- [DATA TO EXAMINE]:
-- Opening Marker --

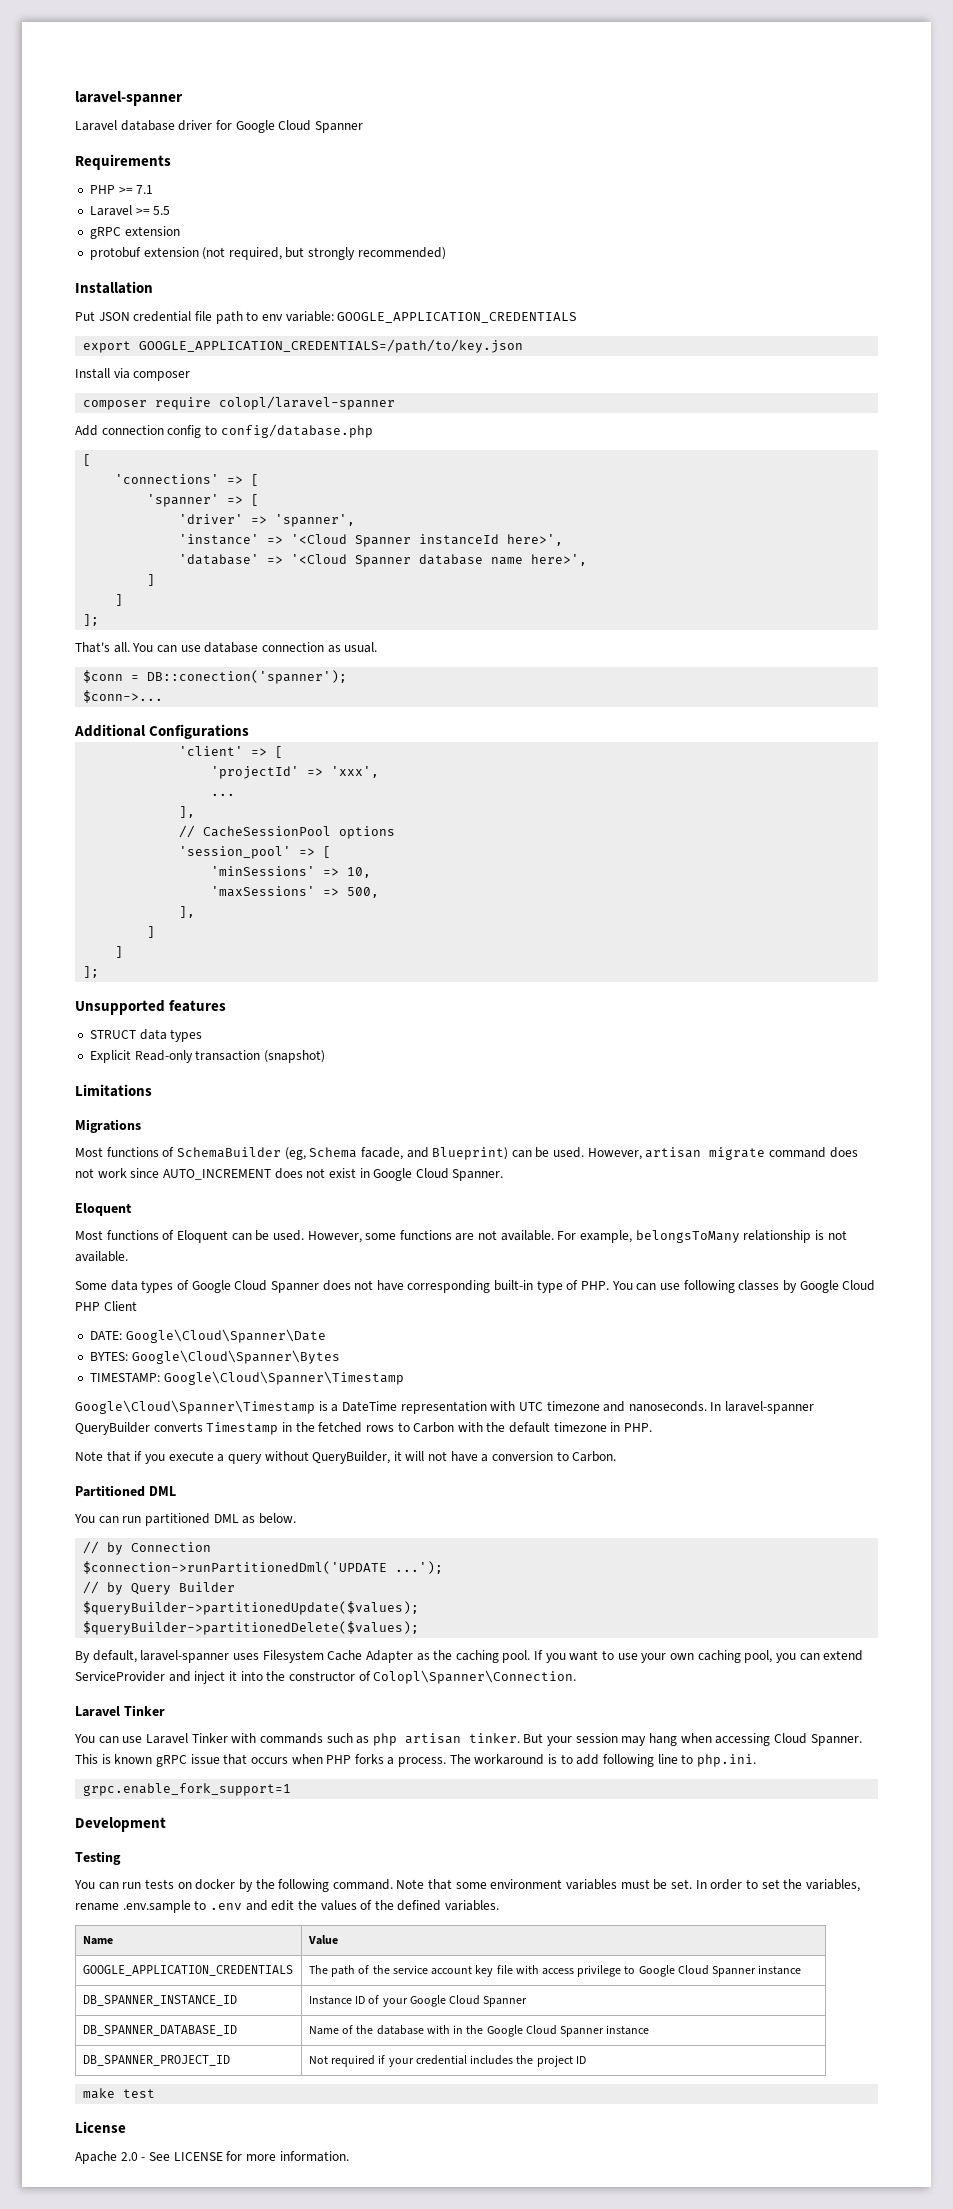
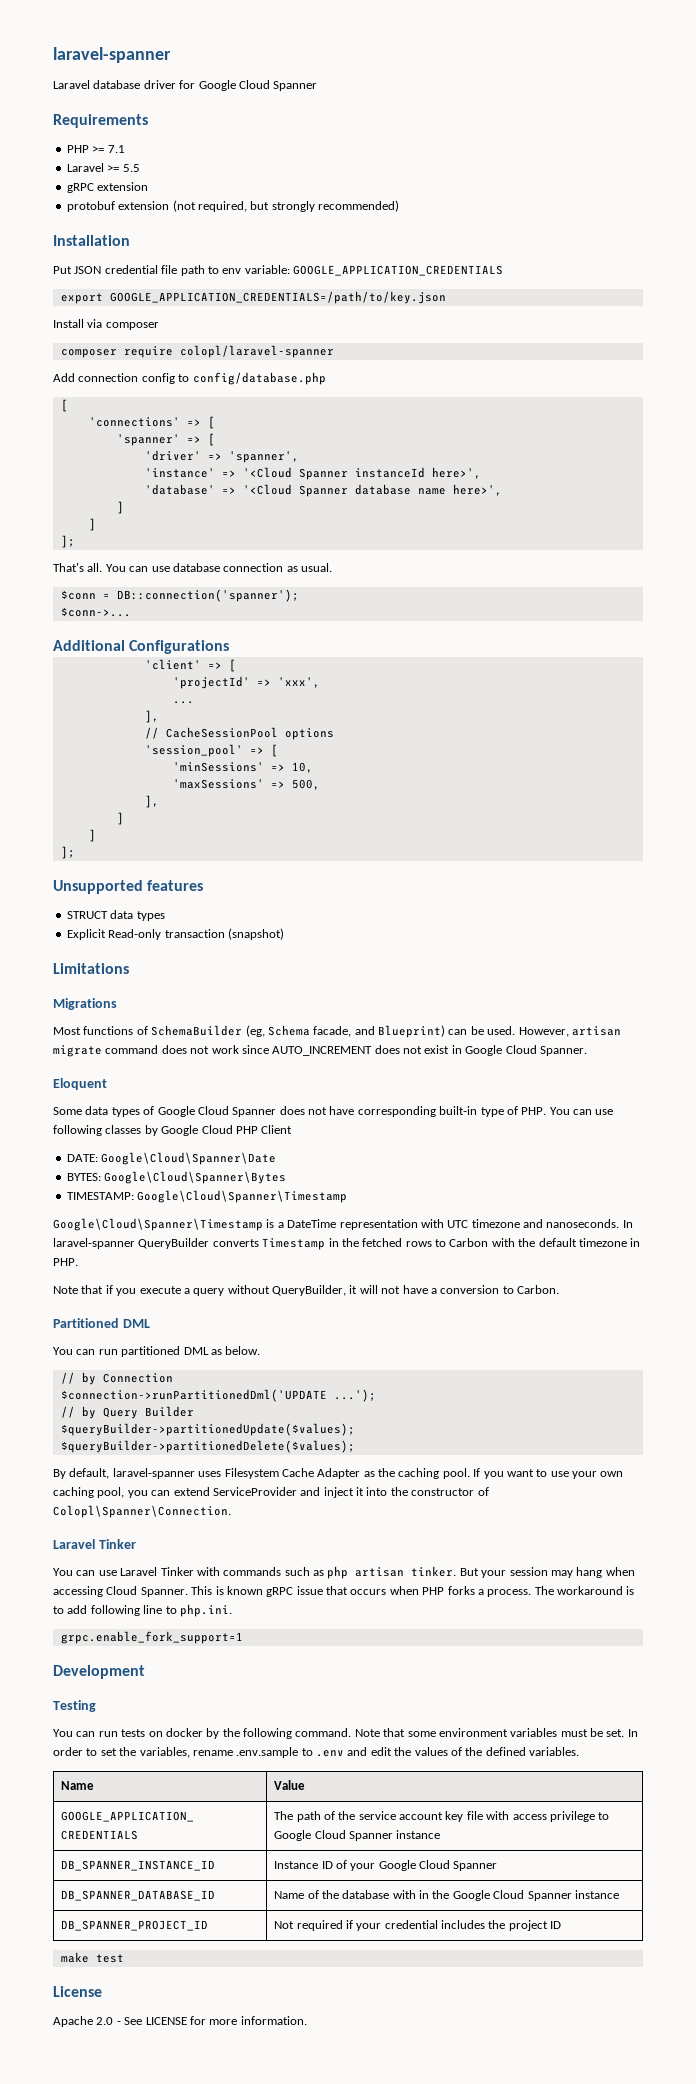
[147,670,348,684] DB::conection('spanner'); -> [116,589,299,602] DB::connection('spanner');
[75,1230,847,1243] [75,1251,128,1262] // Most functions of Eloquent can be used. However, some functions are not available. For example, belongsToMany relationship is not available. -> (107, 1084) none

-- Closing Marker --
-- Opening Marker --

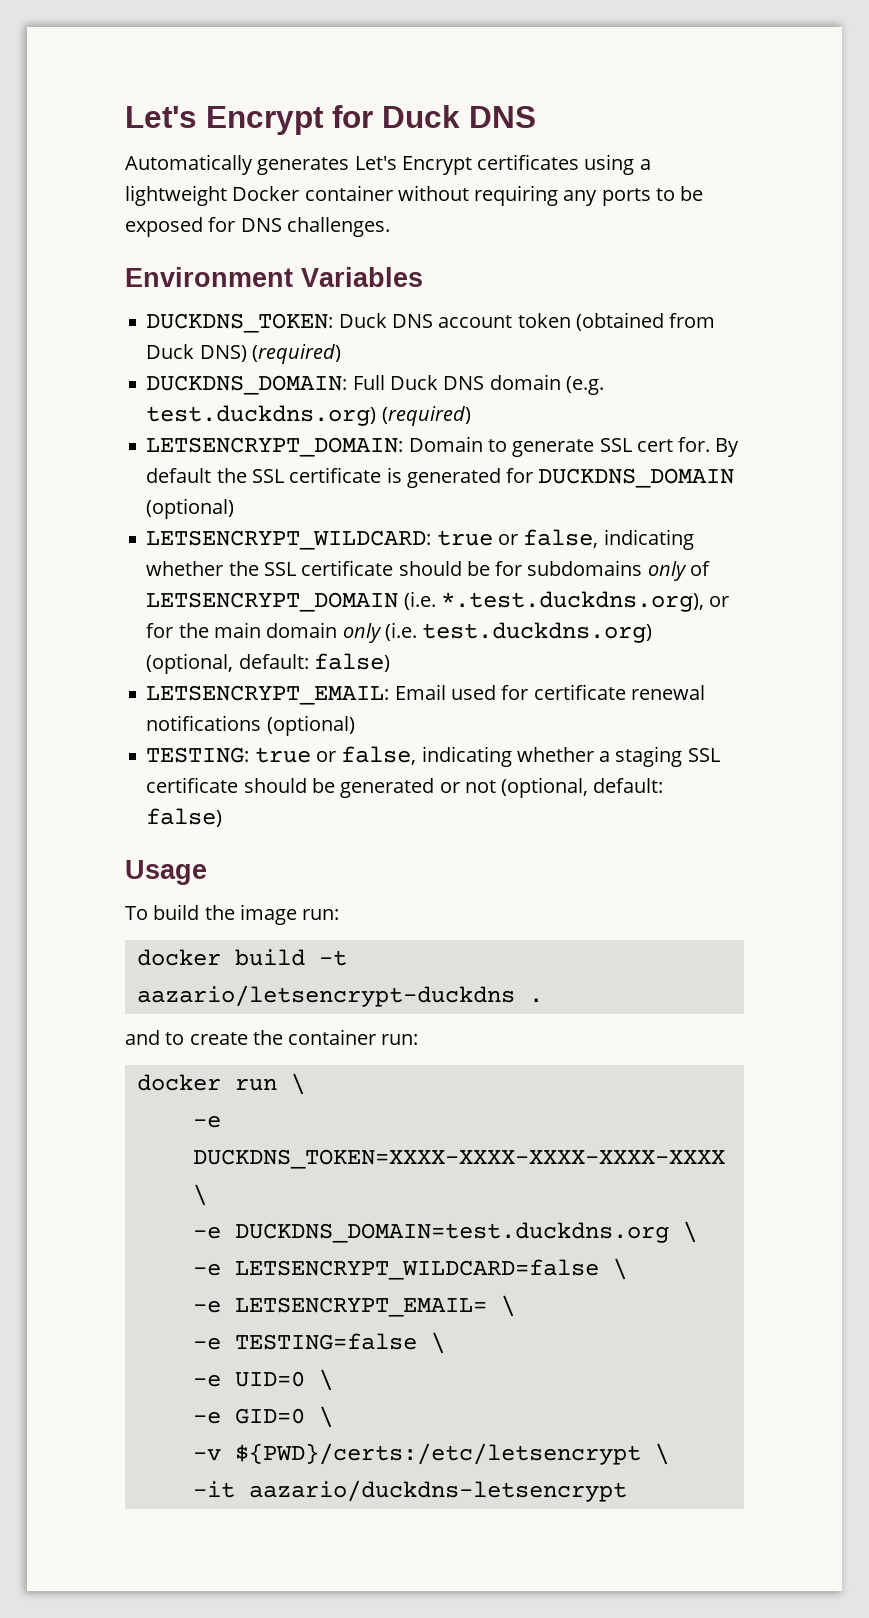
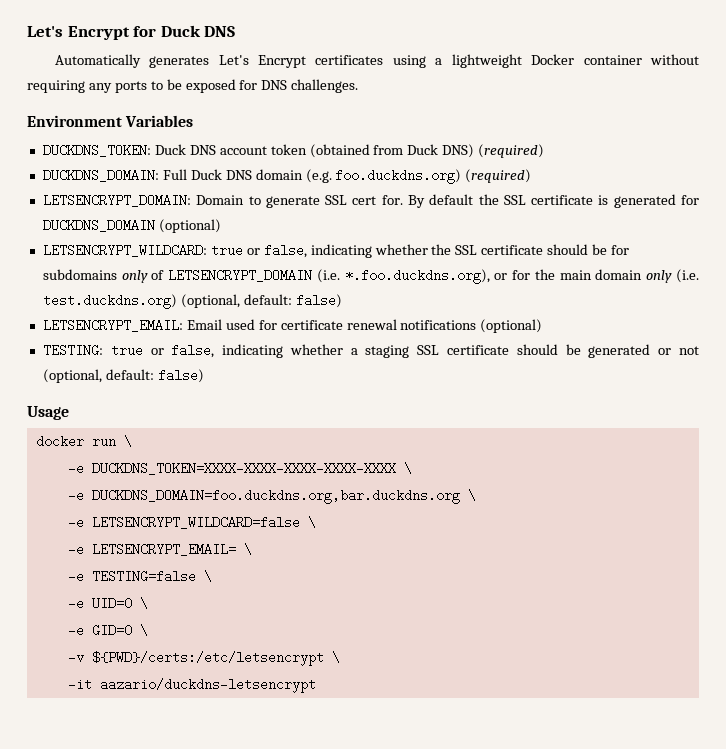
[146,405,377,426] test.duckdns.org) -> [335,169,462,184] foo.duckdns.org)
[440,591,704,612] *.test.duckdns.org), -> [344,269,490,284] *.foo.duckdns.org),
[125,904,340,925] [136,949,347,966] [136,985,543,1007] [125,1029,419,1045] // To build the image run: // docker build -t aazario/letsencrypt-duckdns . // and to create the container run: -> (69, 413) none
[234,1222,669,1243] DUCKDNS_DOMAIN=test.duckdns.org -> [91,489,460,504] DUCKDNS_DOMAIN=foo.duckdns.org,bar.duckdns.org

-- Closing Marker --
-- Opening Marker --

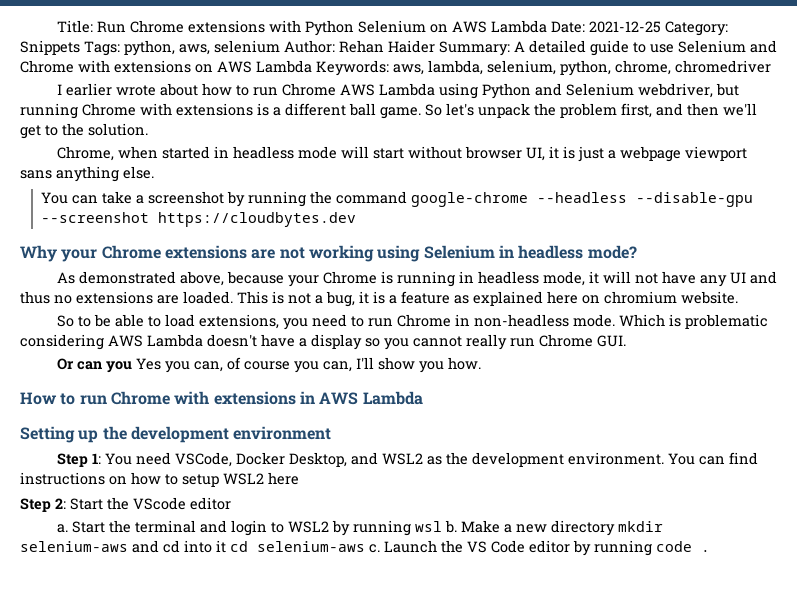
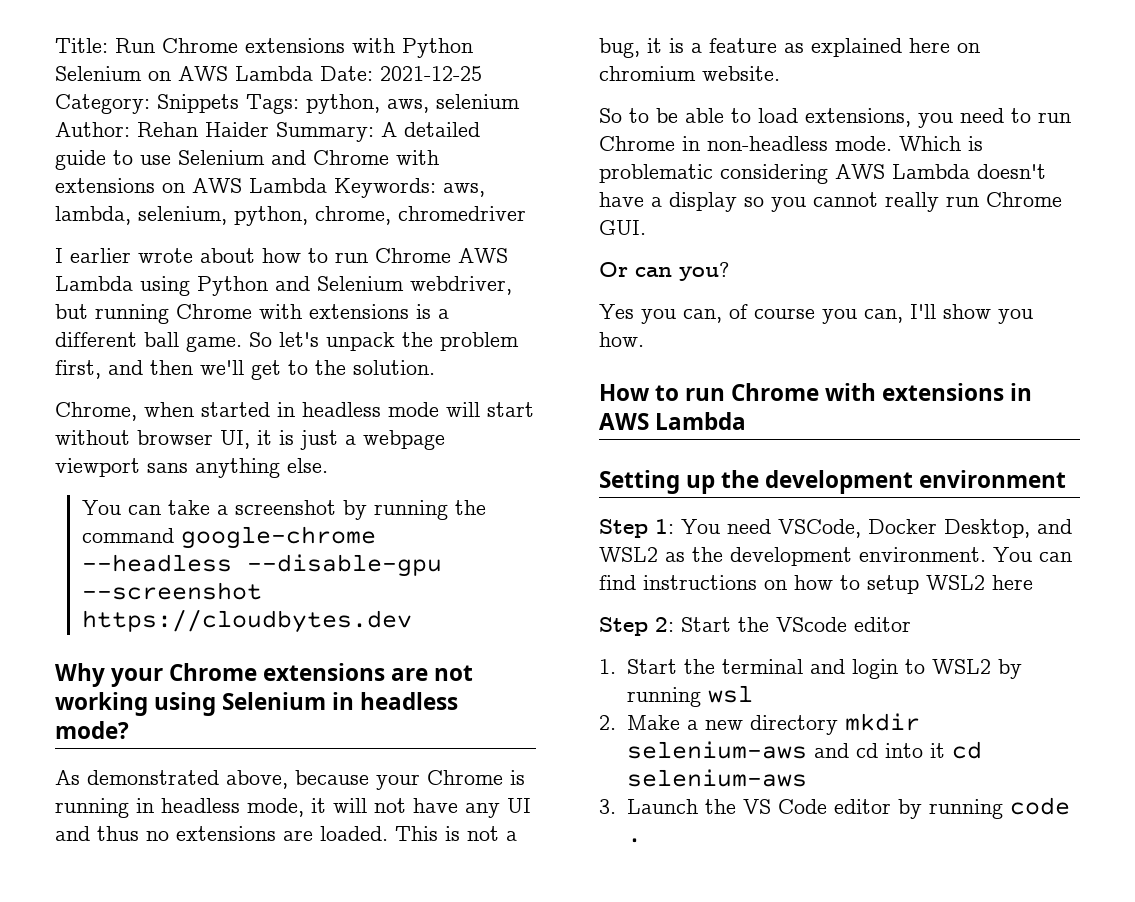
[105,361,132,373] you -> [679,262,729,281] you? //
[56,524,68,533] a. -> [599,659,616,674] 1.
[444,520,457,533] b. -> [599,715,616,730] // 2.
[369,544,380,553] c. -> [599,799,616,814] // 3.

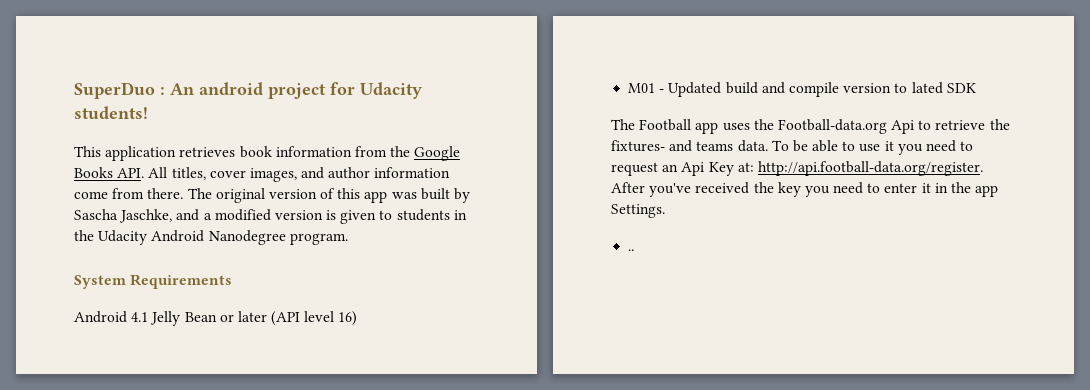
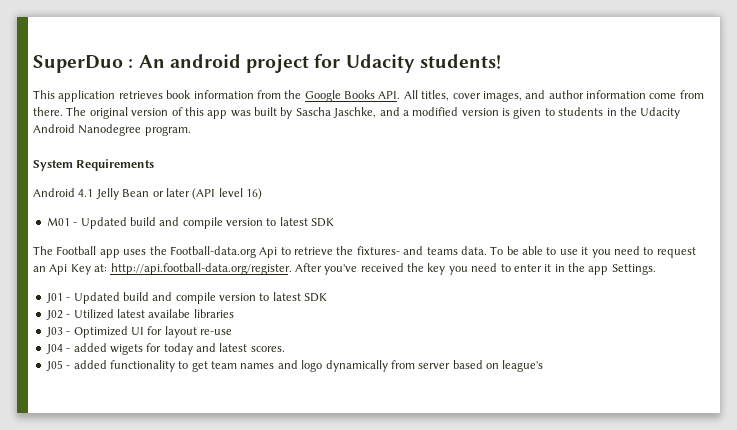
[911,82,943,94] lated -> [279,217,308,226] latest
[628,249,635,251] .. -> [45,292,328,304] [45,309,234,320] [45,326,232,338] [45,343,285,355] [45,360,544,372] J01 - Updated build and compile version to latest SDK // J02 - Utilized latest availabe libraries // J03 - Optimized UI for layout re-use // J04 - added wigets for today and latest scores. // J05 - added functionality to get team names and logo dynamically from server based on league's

-- Closing Marker --

Though the entries above contain pictures, none should be copied; reproduce only the lines between the one holding "[369,544,380,553] c. ->" and the one holding "[628,249,635,251] .. ->", inclusive, exactly as written.

- [REPLY]:
[369,544,380,553] c. -> [599,799,616,814] // 3.

[911,82,943,94] lated -> [279,217,308,226] latest
[628,249,635,251] .. -> [45,292,328,304] [45,309,234,320] [45,326,232,338] [45,343,285,355] [45,360,544,372] J01 - Updated build and compile version to latest SDK // J02 - Utilized latest availabe libraries // J03 - Optimized UI for layout re-use // J04 - added wigets for today and latest scores. // J05 - added functionality to get team names and logo dynamically from server based on league's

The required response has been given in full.